"""
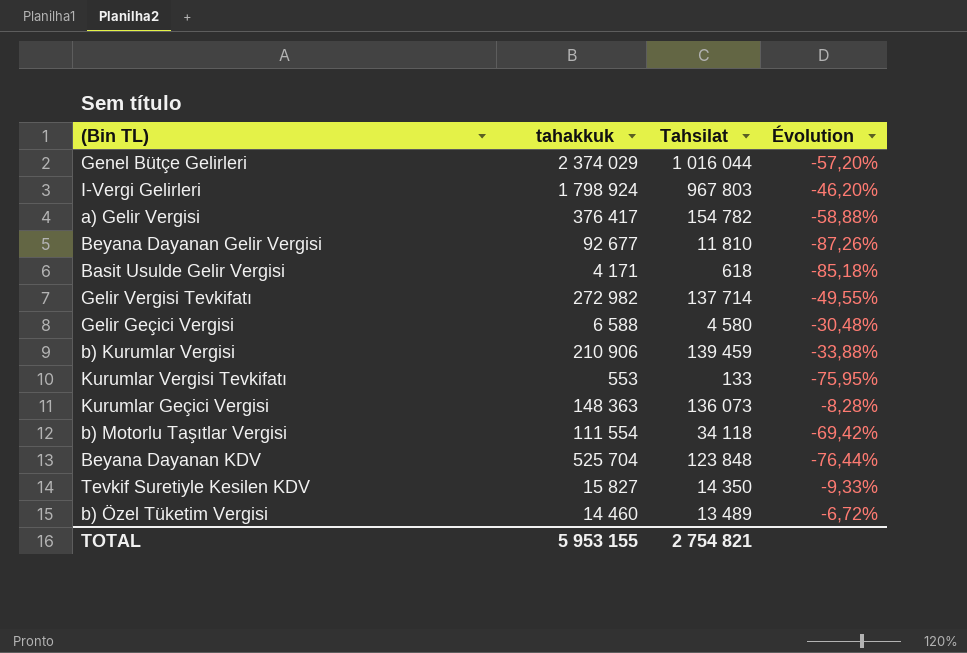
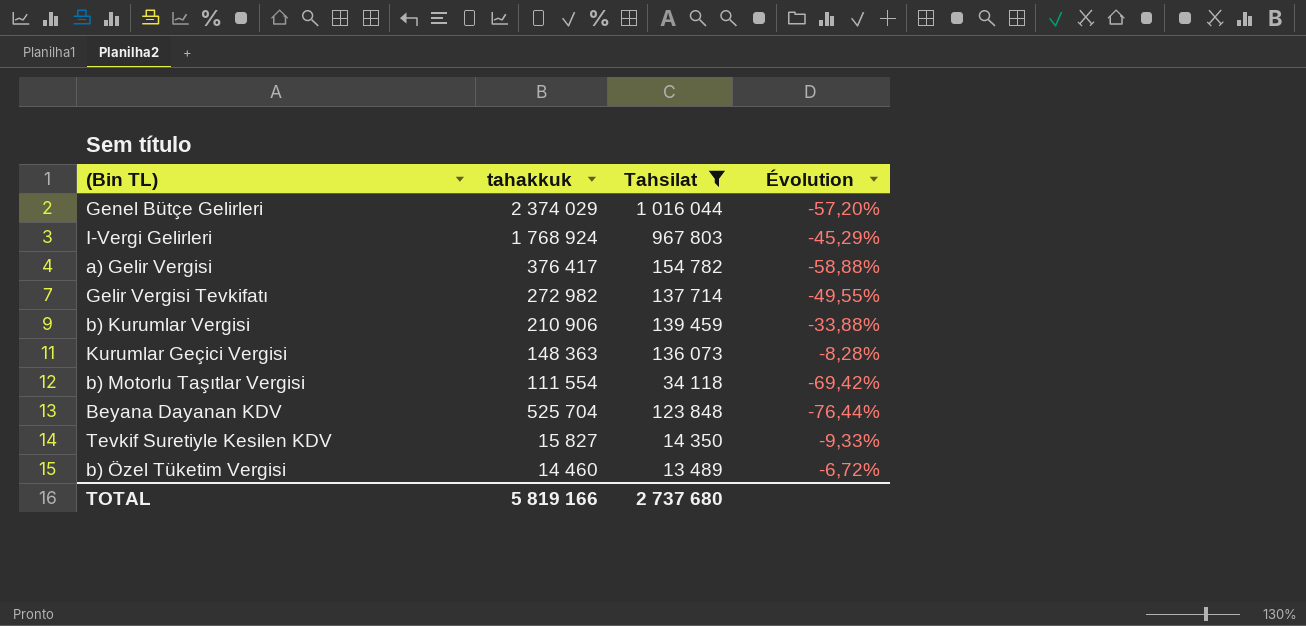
filter: none -> Tahsilat >= 13 489
I-Vergi Gelirleri | tahakkuk: 1 798 924 -> 1 768 924
I-Vergi Gelirleri | Évolution: -46,20% -> -45,29%
TOTAL | tahakkuk: 5 953 155 -> 5 819 166
TOTAL | Tahsilat: 2 754 821 -> 2 737 680

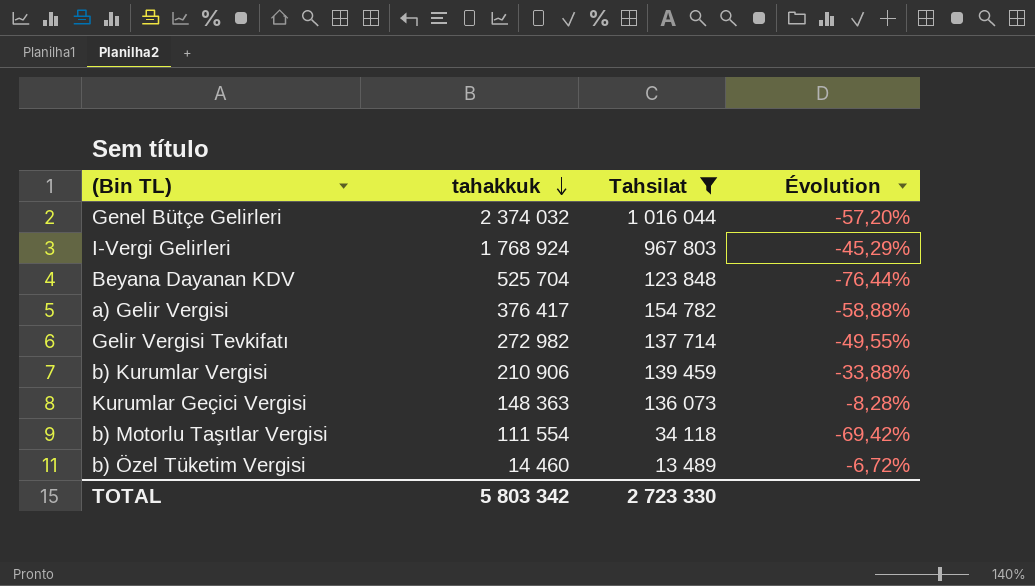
row order: none -> tahakkuk descending
row Tevkif Suretiyle Kesilen KDV: 15 827 | 14 350 | -9,33% -> none
Genel Bütçe Gelirleri | tahakkuk: 2 374 029 -> 2 374 032
TOTAL | tahakkuk: 5 819 166 -> 5 803 342
TOTAL | Tahsilat: 2 737 680 -> 2 723 330

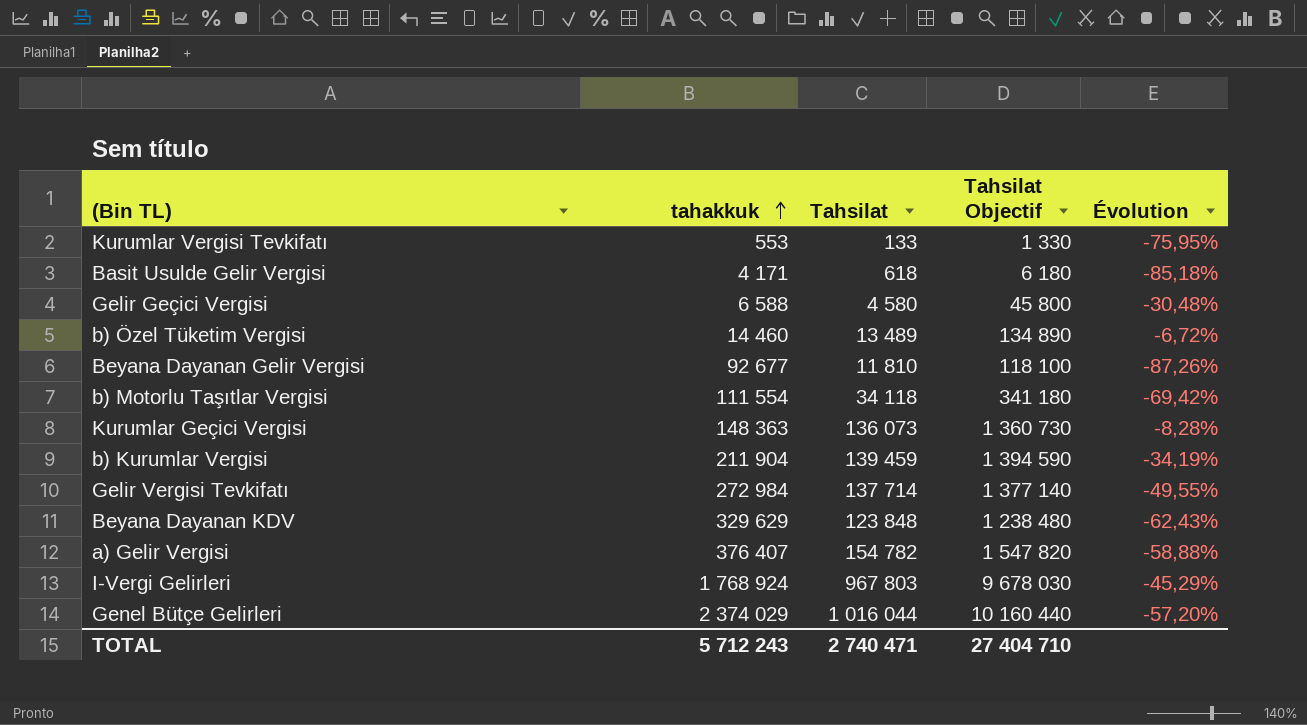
filter: Tahsilat >= 13 489 -> none
row order: tahakkuk descending -> tahakkuk ascending
column Tahsilat Objectif | formula: none -> [Tahsilat] * 10
b) Kurumlar Vergisi | tahakkuk: 210 906 -> 211 904
b) Kurumlar Vergisi | Évolution: -33,88% -> -34,19%
Gelir Vergisi Tevkifatı | tahakkuk: 272 982 -> 272 984
Beyana Dayanan KDV | tahakkuk: 525 704 -> 329 629
Beyana Dayanan KDV | Évolution: -76,44% -> -62,43%
a) Gelir Vergisi | tahakkuk: 376 417 -> 376 407
Genel Bütçe Gelirleri | tahakkuk: 2 374 032 -> 2 374 029
TOTAL | tahakkuk: 5 803 342 -> 5 712 243
TOTAL | Tahsilat: 2 723 330 -> 2 740 471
"""
• Task item: Every entry should be written out word for word, except for its pictures.

• Solution for this exercise:
filter: none -> Tahsilat >= 13 489
I-Vergi Gelirleri | tahakkuk: 1 798 924 -> 1 768 924
I-Vergi Gelirleri | Évolution: -46,20% -> -45,29%
TOTAL | tahakkuk: 5 953 155 -> 5 819 166
TOTAL | Tahsilat: 2 754 821 -> 2 737 680

row order: none -> tahakkuk descending
row Tevkif Suretiyle Kesilen KDV: 15 827 | 14 350 | -9,33% -> none
Genel Bütçe Gelirleri | tahakkuk: 2 374 029 -> 2 374 032
TOTAL | tahakkuk: 5 819 166 -> 5 803 342
TOTAL | Tahsilat: 2 737 680 -> 2 723 330

filter: Tahsilat >= 13 489 -> none
row order: tahakkuk descending -> tahakkuk ascending
column Tahsilat Objectif | formula: none -> [Tahsilat] * 10
b) Kurumlar Vergisi | tahakkuk: 210 906 -> 211 904
b) Kurumlar Vergisi | Évolution: -33,88% -> -34,19%
Gelir Vergisi Tevkifatı | tahakkuk: 272 982 -> 272 984
Beyana Dayanan KDV | tahakkuk: 525 704 -> 329 629
Beyana Dayanan KDV | Évolution: -76,44% -> -62,43%
a) Gelir Vergisi | tahakkuk: 376 417 -> 376 407
Genel Bütçe Gelirleri | tahakkuk: 2 374 032 -> 2 374 029
TOTAL | tahakkuk: 5 803 342 -> 5 712 243
TOTAL | Tahsilat: 2 723 330 -> 2 740 471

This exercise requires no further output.